Before-and-after page screenshots
--*--
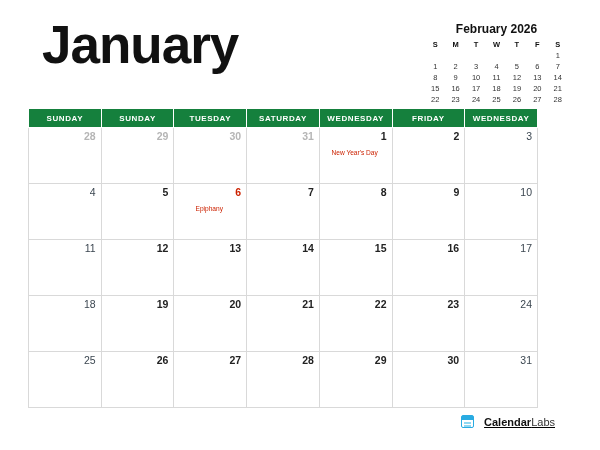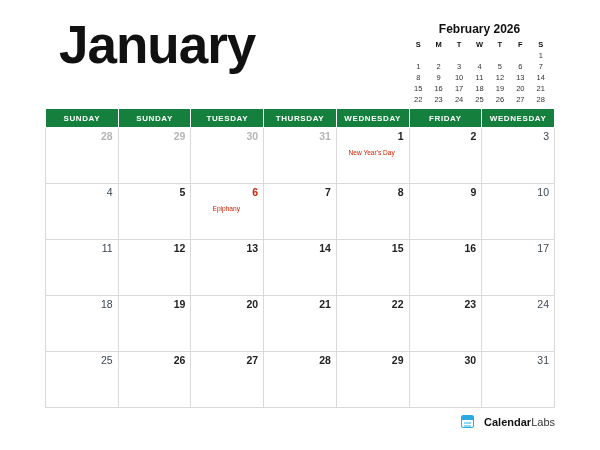--- a/index.html
+++ b/index.html
@@ -18,7 +18,7 @@
     width: 600px;
     height: 450px;
     box-sizing: border-box;
-    padding: 0 45px;
+    padding: 0 28px;
   }
 
   

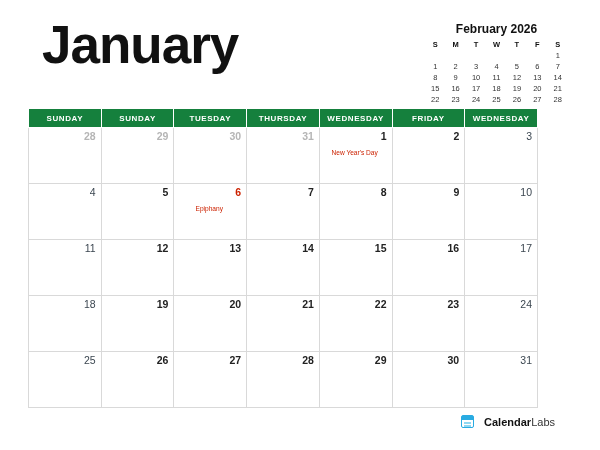--- a/index.html
+++ b/index.html
@@ -251,7 +251,7 @@
             <th>SUNDAY</th>
             <th>SUNDAY</th>
             <th>TUESDAY</th>
-            <th>THURSDAY</th>
+            <th>SATURDAY</th>
             <th>WEDNESDAY</th>
             <th>FRIDAY</th>
             <th>WEDNESDAY</th>

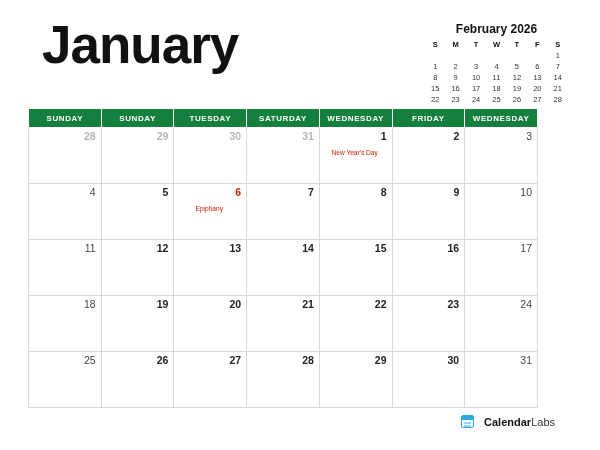--- a/index.html
+++ b/index.html
@@ -138,6 +138,7 @@
     display: flex;
     align-items: center;
     gap: 10px;
+    text-decoration: underline;
   }
   .logo-icon {
     width: 13px;

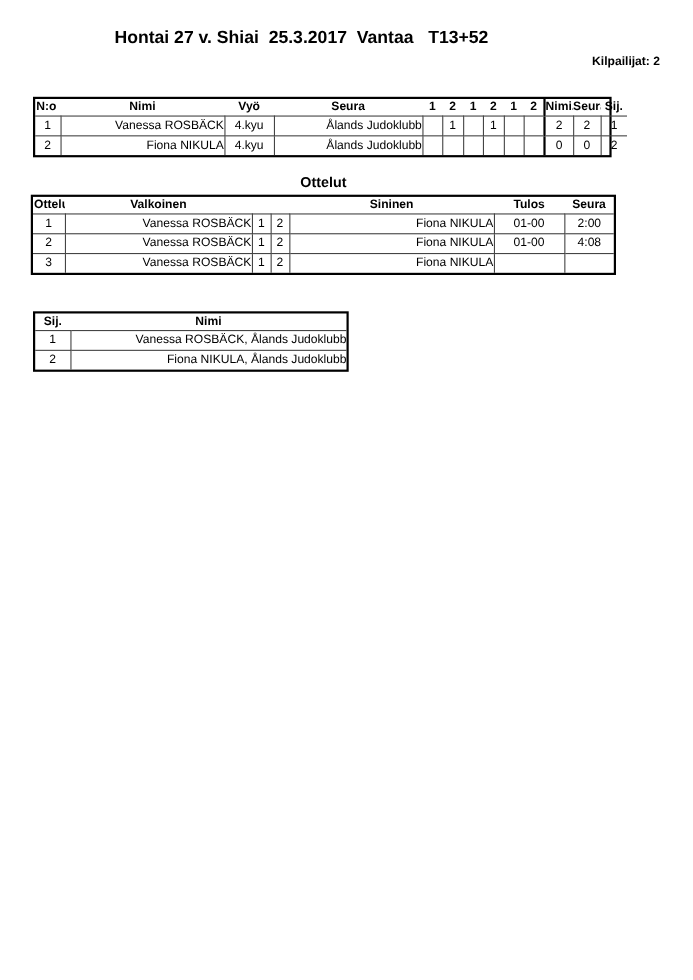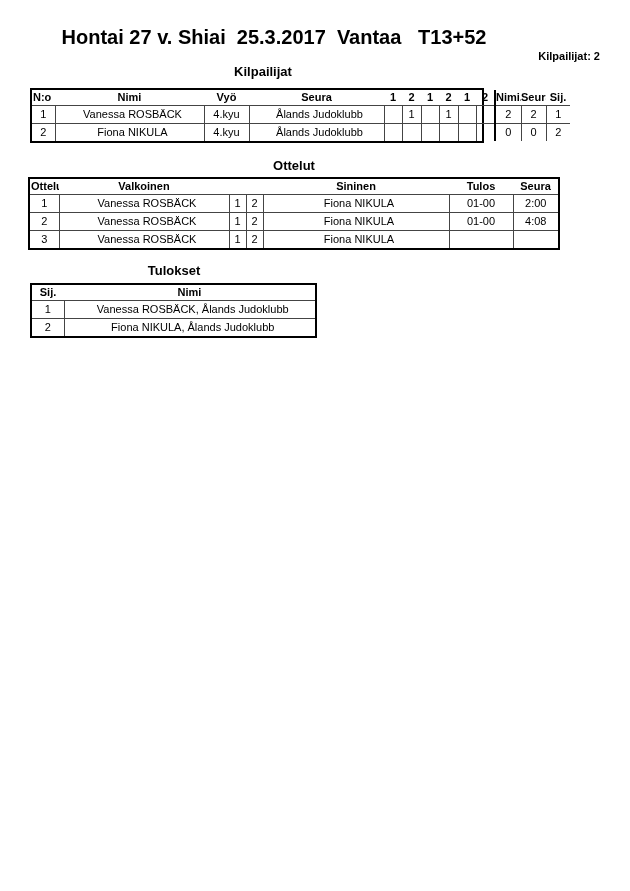--- a/index.html
+++ b/index.html
@@ -17,7 +17,7 @@
     position: absolute;
     top: 26px; left: 0; width: 548px;
     text-align: center;
-    font-size: 20px;
+    font-size: 16px;
     font-weight: bold;
     white-space: pre;
   }

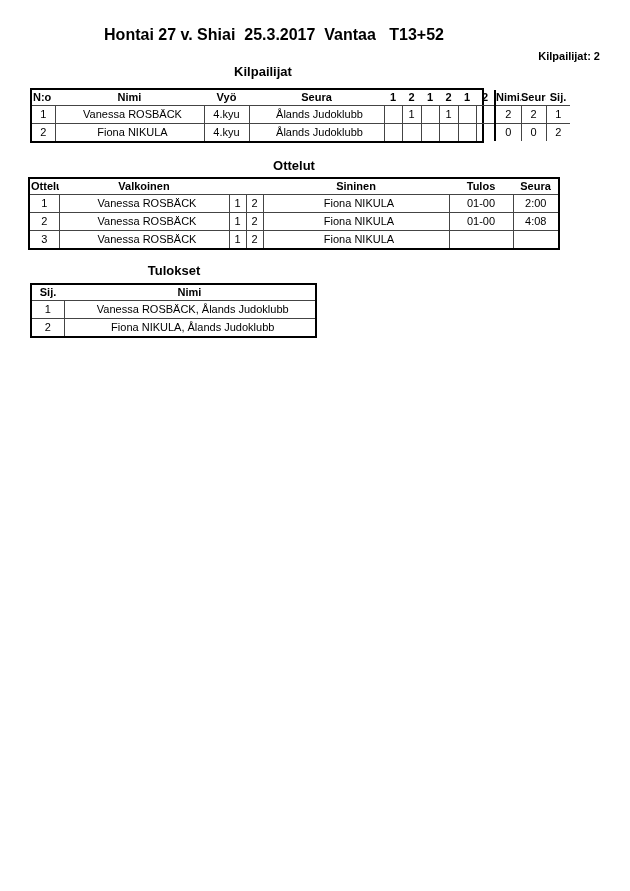--- a/index.html
+++ b/index.html
@@ -85,7 +85,6 @@
   <div class="title">Hontai 27 v. Shiai  25.3.2017  Vantaa   T13+52</div>
   <div class="count">Kilpailijat: 2</div>
 
-  <div class="heading h-kilp">Kilpailijat</div>
 
   <div class="tbl tbl-kilp">
     <table>

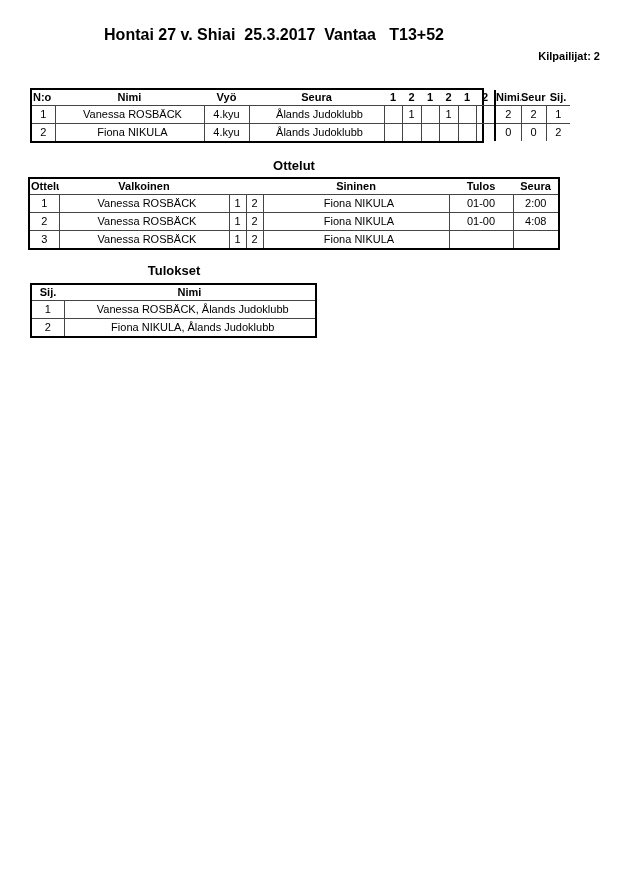--- a/index.html
+++ b/index.html
@@ -43,7 +43,7 @@
     border: 2px solid #000000;
     background: #ffffff;
   }
-  .tbl-kilp { top: 88px;  left: 30px; width: 454px; }
+  .tbl-kilp { top: 88px;  left: 30px; width: 526px; }
   .tbl-ott  { top: 177px; left: 28px; width: 532px; }
   .tbl-tul  { top: 283px; left: 30px; width: 287px; }
   table {

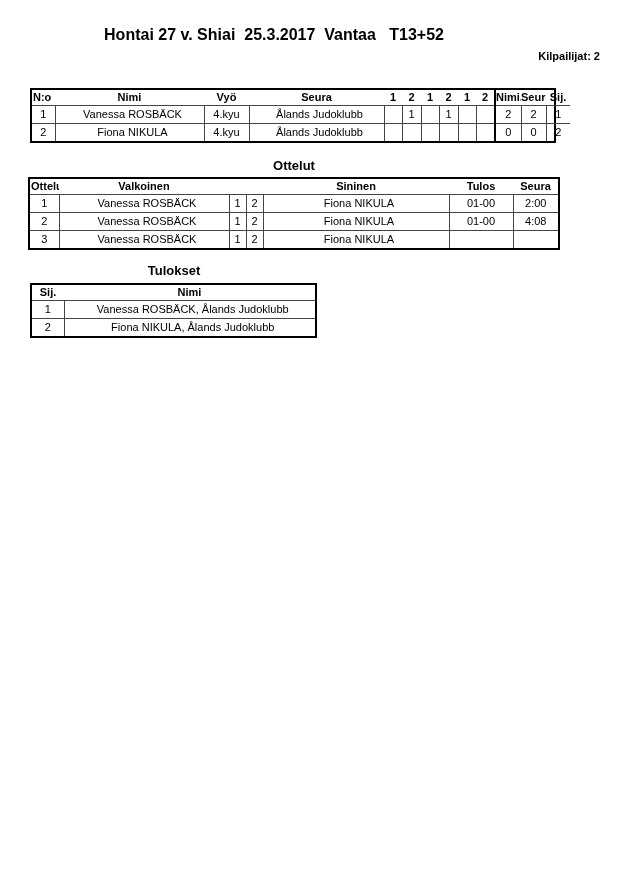--- a/index.html
+++ b/index.html
@@ -74,7 +74,7 @@
   td:last-child  { border-right: none; }
   tr:last-child td { border-bottom: none; }
   .al { text-align: left; padding-left: 1px; }
-  td.left { text-align: center; padding-left: 6px; }
+  td.left { text-align: right; padding-left: 6px; }
   .sep { border-left: 2px solid #000000 !important; }
 </style>
 </head>

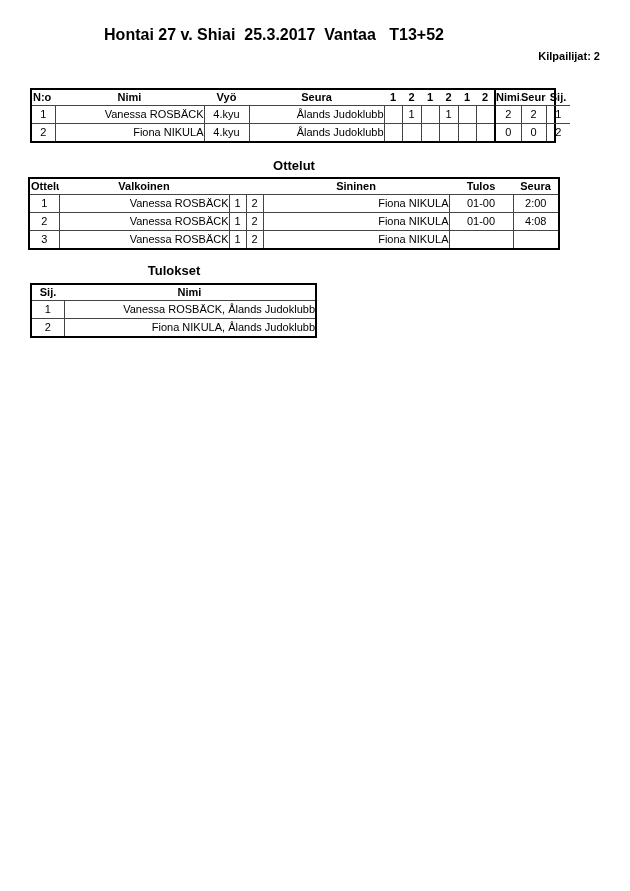--- a/index.html
+++ b/index.html
@@ -207,7 +207,6 @@
       </table>
   </div>
 
-  <div class="heading h-tul">Tulokset</div>
 
   <div class="tbl tbl-tul">
     <table>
--*--
▶ WHAT TO WORK ON:
Your task is to write out, exactly and without pictures, only the lines from the one holding "-74,7 +74,7 @@" to the last line of the data.

▶ RESPONSE TO THE TASK:
@@ -74,7 +74,7 @@
   td:last-child  { border-right: none; }
   tr:last-child td { border-bottom: none; }
   .al { text-align: left; padding-left: 1px; }
-  td.left { text-align: center; padding-left: 6px; }
+  td.left { text-align: right; padding-left: 6px; }
   .sep { border-left: 2px solid #000000 !important; }
 </style>
 </head>

--- a/index.html
+++ b/index.html
@@ -207,7 +207,6 @@
       </table>
   </div>
 
-  <div class="heading h-tul">Tulokset</div>
 
   <div class="tbl tbl-tul">
     <table>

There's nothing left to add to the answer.